Hamburg. Obskure Monsterfiguren und Rituale: Das Ausflugstheater „Seele essen Angst auf“ führt aus Hamburg heraus und geht ans Eingemachte.

Irgendwo zwischen Norderstedt und Quickborn biegt der Bus auf einen Feldweg ab, schaltet die Lichter aus und schiebt sich langsam durch die Dämmerung. Und da bekommt man es dann wirklich mit der Angst zu tun.

Dabei ist der Beginn von „Seele essen Angst auf“, einer gemeinsamen Produktion vom hessisch-hamburgischen Theaterduo SKART und dem Frankfurter Kollektiv Mobile Albania, noch harmlos: Auf Kampnagel wird man in einen unspektakulären HVV-Bus verfrachtet, es geht nach Norden, und ein jovialer Reiseleiter klärt einen über Sehenswürdigkeiten auf: rechts die „Schule der Überforderung“ (Schule Forsmannstraße), links ein Wohnviertel namens „Früher waren wir eine glückliche Familie“ (Alsterdorf), und auch als in den ausgefransten Randbezirken der Stadt nach und nach obskure Monsterfiguren zusteigen, ist man noch eher unterhalten als beunruhigt.

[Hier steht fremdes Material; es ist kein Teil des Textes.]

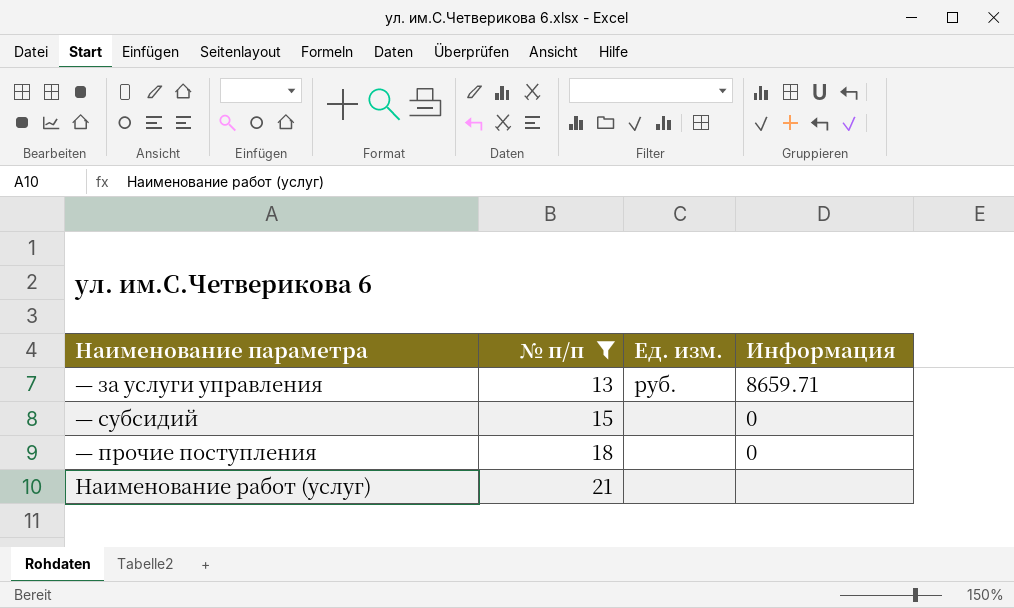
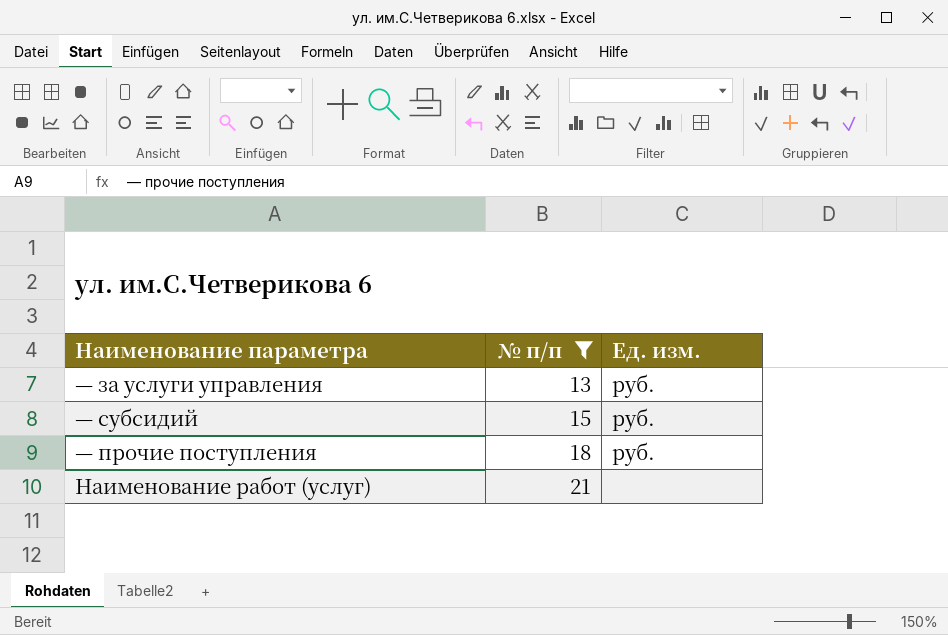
column Информация | position: 4 -> none
— субсидий | Ед. изм.: none -> руб.
— прочие поступления | Ед. изм.: none -> руб.

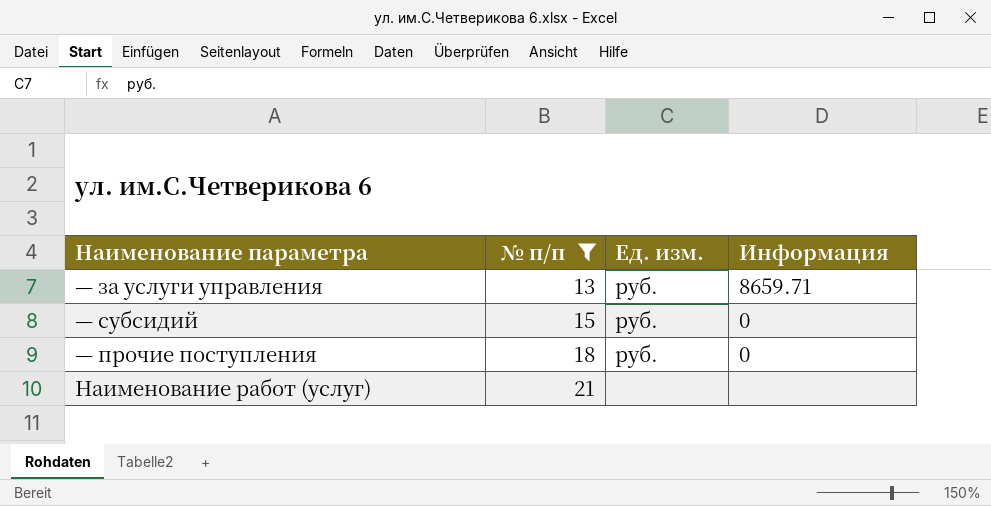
column Информация | position: none -> 4

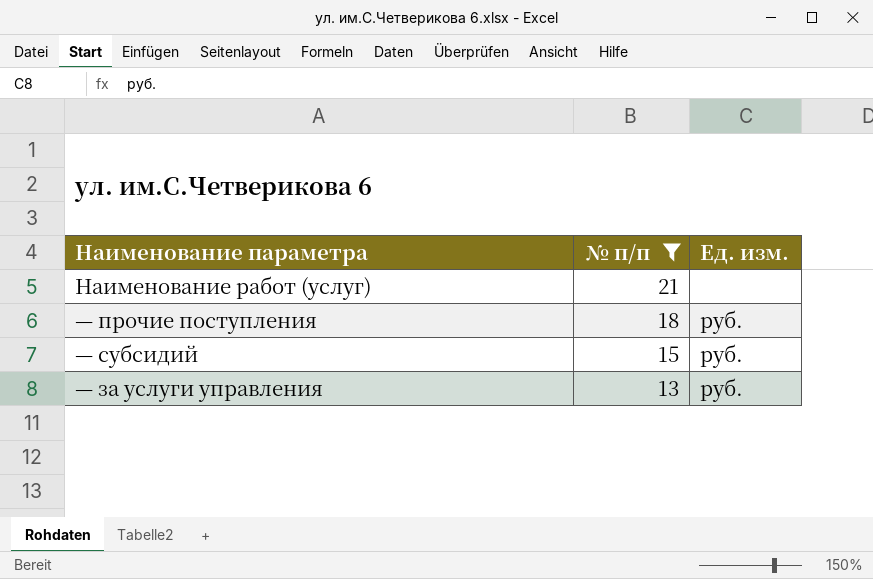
row order: № п/п ascending -> № п/п descending
column Информация | position: 4 -> none

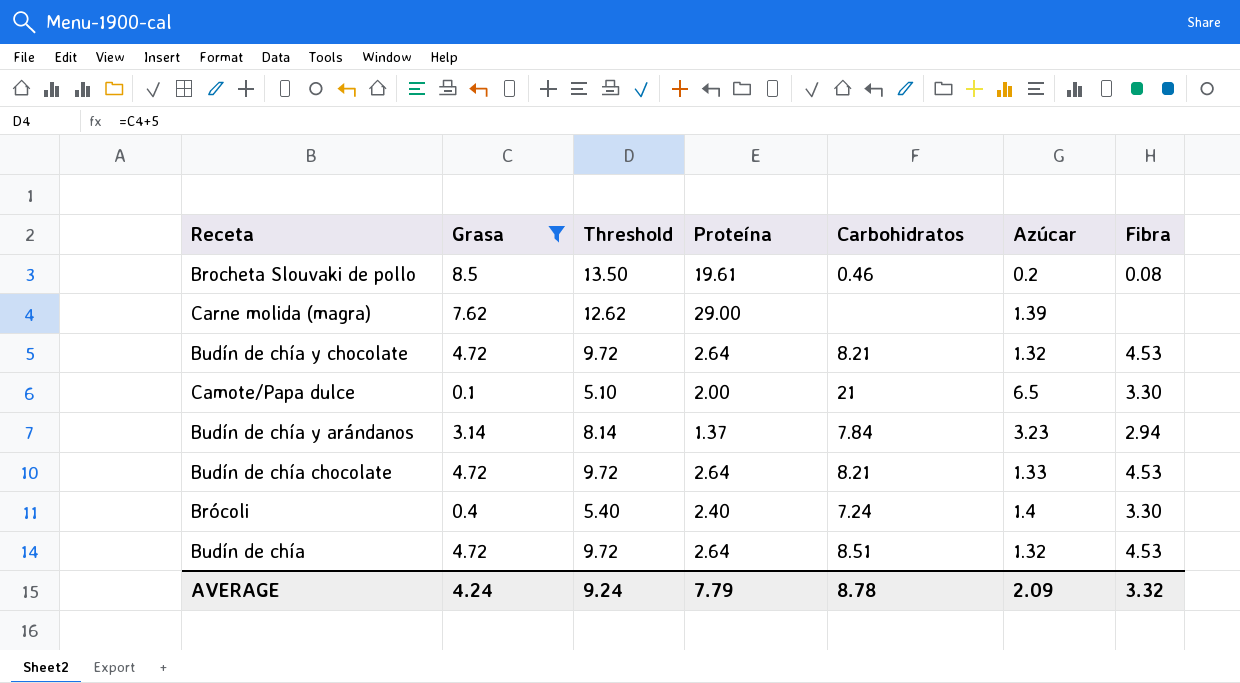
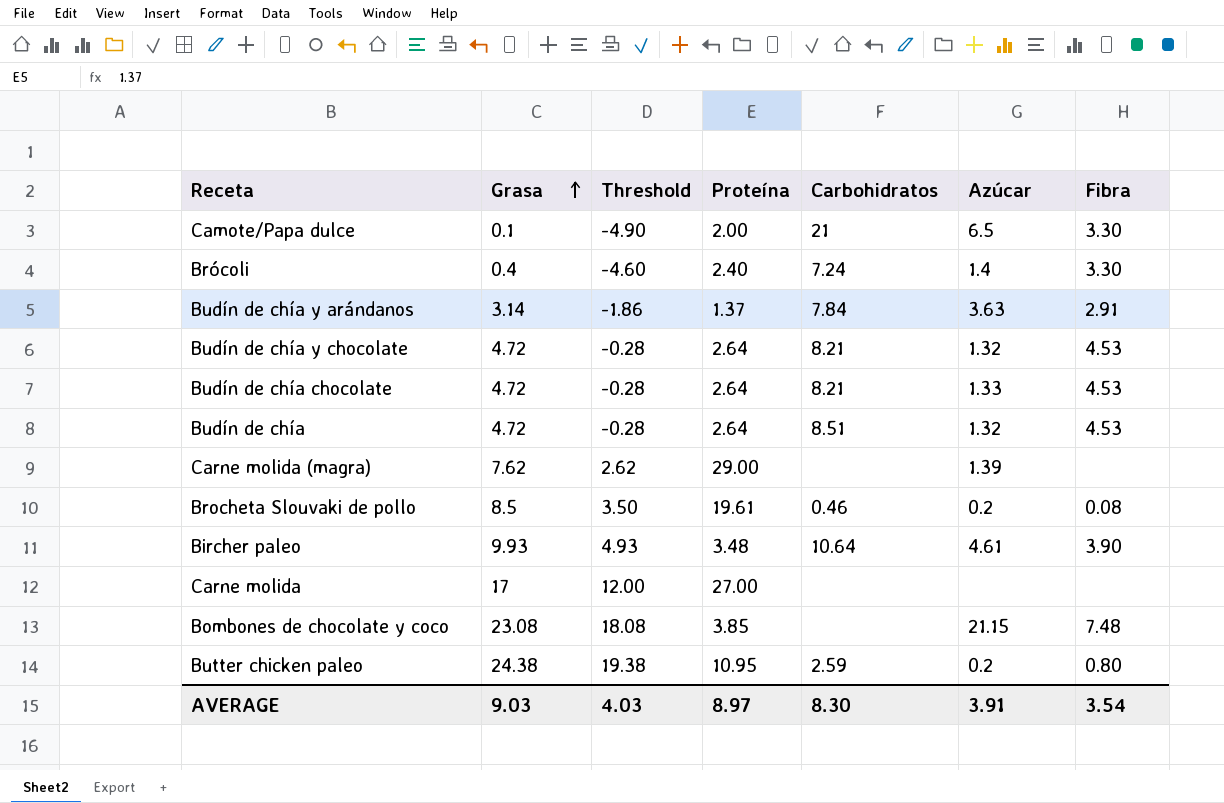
filter: Grasa <= 8.5 -> none
row order: none -> Grasa ascending
column Threshold | formula: [Grasa] + 5 -> [Grasa] - 5
Budín de chía y arándanos | Azúcar: 3.23 -> 3.63
Budín de chía y arándanos | Fibra: 2.94 -> 2.91
AVERAGE | Grasa: 4.24 -> 9.03
AVERAGE | Threshold: 9.24 -> 4.03
AVERAGE | Proteína: 7.79 -> 8.97
AVERAGE | Carbohidratos: 8.78 -> 8.30
AVERAGE | Azúcar: 2.09 -> 3.91
AVERAGE | Fibra: 3.32 -> 3.54

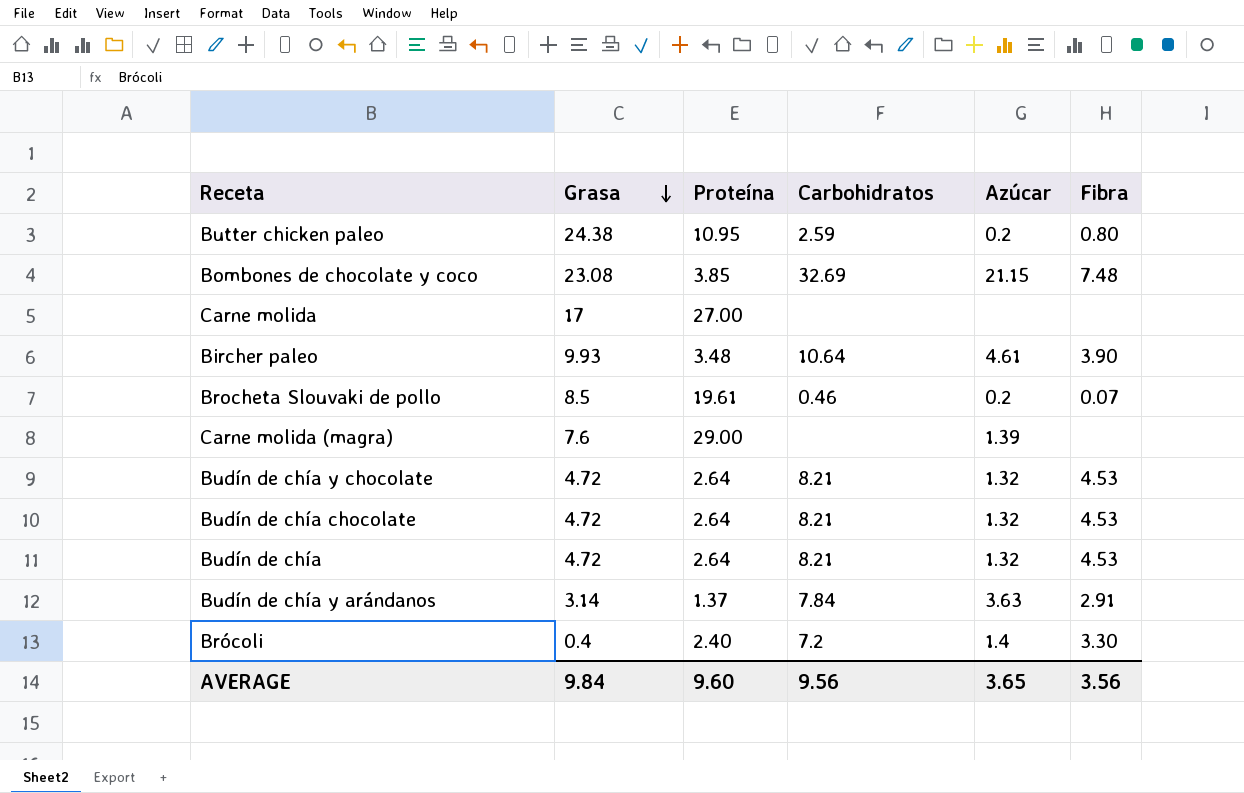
row order: Grasa ascending -> Grasa descending
column Threshold | formula: [Grasa] - 5 -> none
row Camote/Papa dulce: 0.1 | -4.90 | 2.00 | 21 | 6.5 | 3.30 -> none
Bombones de chocolate y coco | Carbohidratos: none -> 32.69
Brocheta Slouvaki de pollo | Fibra: 0.08 -> 0.07
Carne molida (magra) | Grasa: 7.62 -> 7.6
Budín de chía chocolate | Azúcar: 1.33 -> 1.32
Budín de chía | Carbohidratos: 8.51 -> 8.21
Brócoli | Carbohidratos: 7.24 -> 7.2
AVERAGE | Grasa: 9.03 -> 9.84
AVERAGE | Proteína: 8.97 -> 9.60
AVERAGE | Carbohidratos: 8.30 -> 9.56
AVERAGE | Azúcar: 3.91 -> 3.65
AVERAGE | Fibra: 3.54 -> 3.56

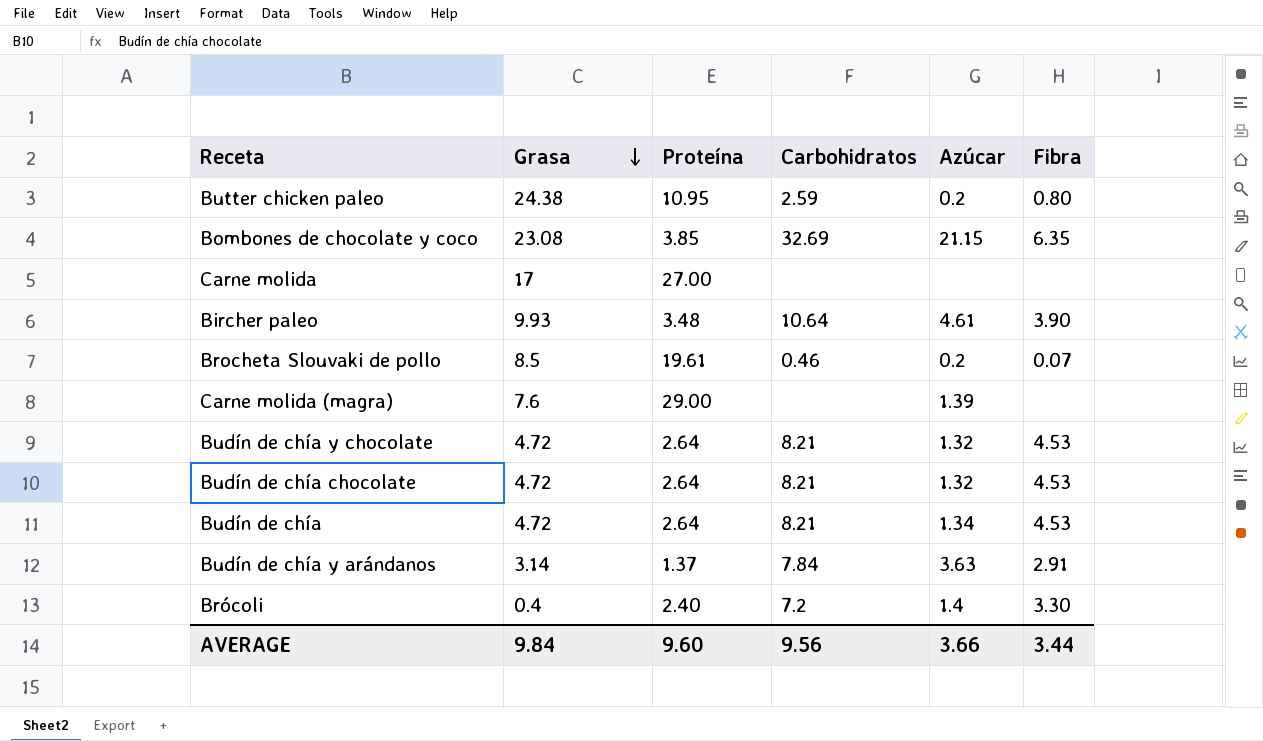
Bombones de chocolate y coco | Fibra: 7.48 -> 6.35
Budín de chía | Azúcar: 1.32 -> 1.34
AVERAGE | Azúcar: 3.65 -> 3.66
AVERAGE | Fibra: 3.56 -> 3.44

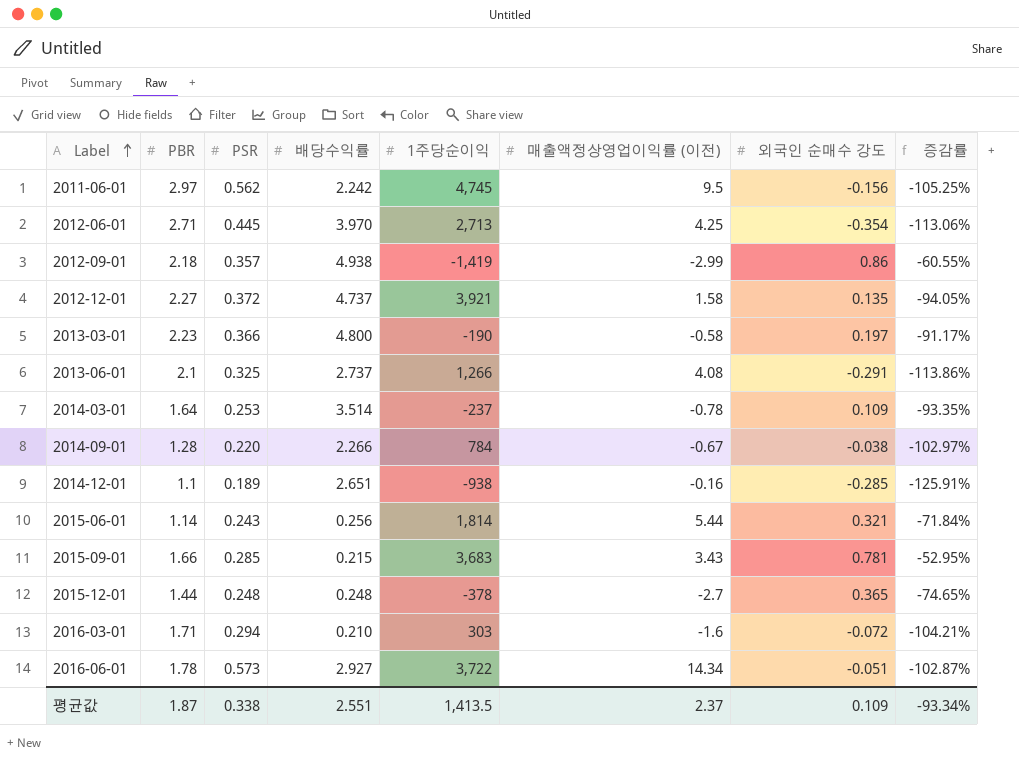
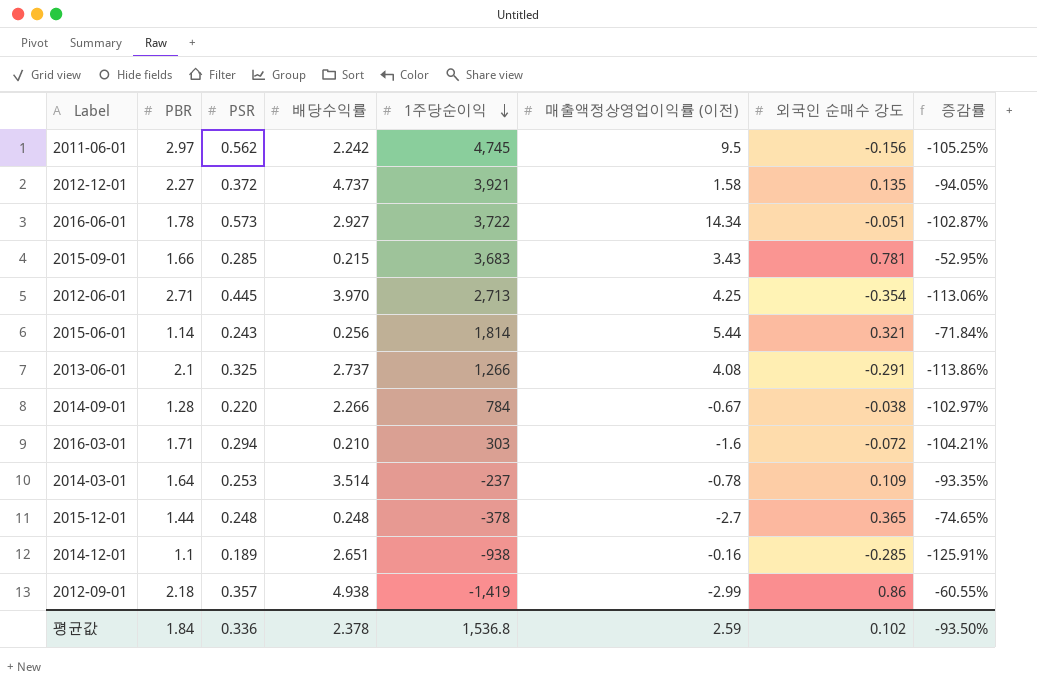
row order: Label ascending -> 1주당순이익 descending
row 2013-03-01: 2.23 | 0.366 | 4.800 | -190 | -0.58 | 0.197 | -91.17% -> none
평균값 | PBR: 1.87 -> 1.84
평균값 | PSR: 0.338 -> 0.336
평균값 | 배당수익률: 2.551 -> 2.378
평균값 | 1주당순이익: 1,413.5 -> 1,536.8
평균값 | 매출액정상영업이익률 (이전): 2.37 -> 2.59
평균값 | 외국인 순매수 강도: 0.109 -> 0.102
평균값 | 증감률: -93.34% -> -93.50%

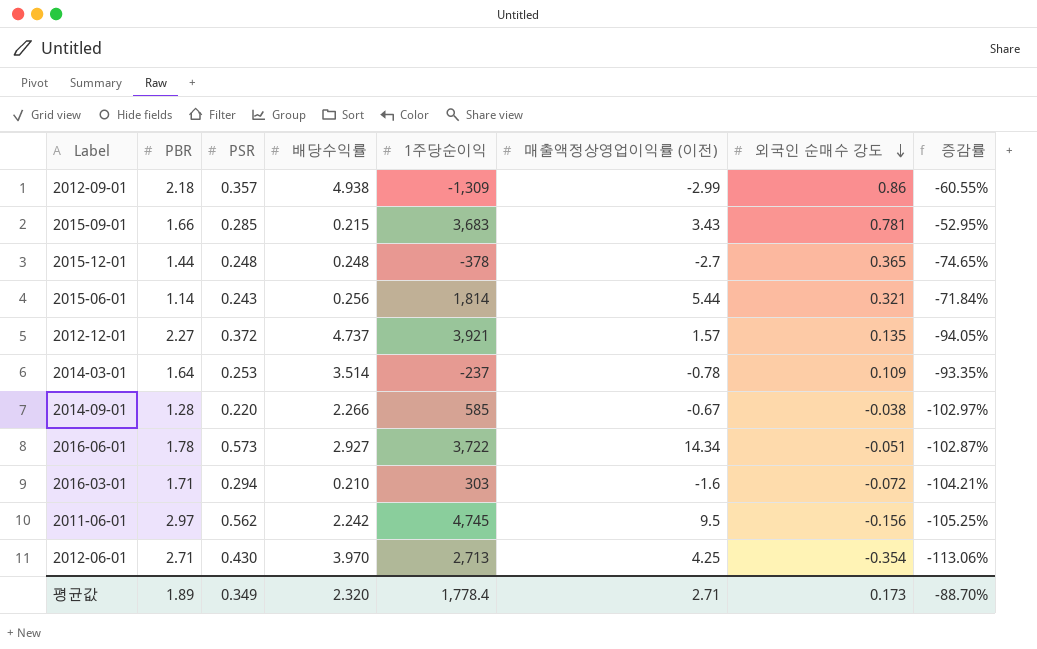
row order: 1주당순이익 descending -> 외국인 순매수 강도 descending
row 2013-06-01: 2.1 | 0.325 | 2.737 | 1,266 | 4.08 | -0.291 | -113.86% -> none
row 2014-12-01: 1.1 | 0.189 | 2.651 | -938 | -0.16 | -0.285 | -125.91% -> none
2012-09-01 | 1주당순이익: -1,419 -> -1,309
2012-12-01 | 매출액정상영업이익률 (이전): 1.58 -> 1.57
2014-09-01 | 1주당순이익: 784 -> 585
2012-06-01 | PSR: 0.445 -> 0.430
평균값 | PBR: 1.84 -> 1.89
평균값 | PSR: 0.336 -> 0.349
평균값 | 배당수익률: 2.378 -> 2.320
평균값 | 1주당순이익: 1,536.8 -> 1,778.4
평균값 | 매출액정상영업이익률 (이전): 2.59 -> 2.71
평균값 | 외국인 순매수 강도: 0.102 -> 0.173
평균값 | 증감률: -93.50% -> -88.70%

Ausflugstheater auf Kampnagel: Eine stumme Gestalt lockt ins Dunkle

Das ist Ausflugstheater, wie man es von Mobile Albania kennt, freundlich, aber wenig verstörend. Doch als man dann im Wald steht und von einer stummen Gestalt ins Dunkle gelockt wird, spürt man: Das geht jetzt wirklich ans Eingemachte.

Man betritt eine Lichtung, wo ein Ritual abgehalten wird. Die eigenen, tiefen Ängste werden in eine ganz eigene Spielart des Figurentheaters transformiert, schließlich geht es an einen Schießstand, wo man auf die so konkret gewordenen Traumata feuern darf. Und, falls man getroffen hat, einen Kuchen überreicht bekommt: die persönliche Angst darf verschlungen und verdaut werden. Guten Appetit! Spannend ist aber, dass man sich tatsächlich entlastet fühlt, nachdem man den Stücktitel „Seele essen Angst auf“ so wörtlich genommen hat.

„Seele essen Angst auf“ auf Kampnagel: großes Theaterglück

So entlastet, dass man beinahe übersieht, wie raffiniert der als Koproduktion mit den Stadttheatern Gießen und Münster entstandene Abend auch als Theater gebaut ist.

Wie hochkreativ hier mit Elementen von Puppentheater, immersiven Formen und Ritualen gearbeitet wird, wie tief in die Psyche eingedrungen wird, nicht zuletzt, wie geschickt eine Narration aufgebaut wird, die das Publikum selbst durch seine individuellen Ängste konstruiert. Ein spannender Ausflug? Schon. Ein großes Theaterglück? Auf jeden Fall.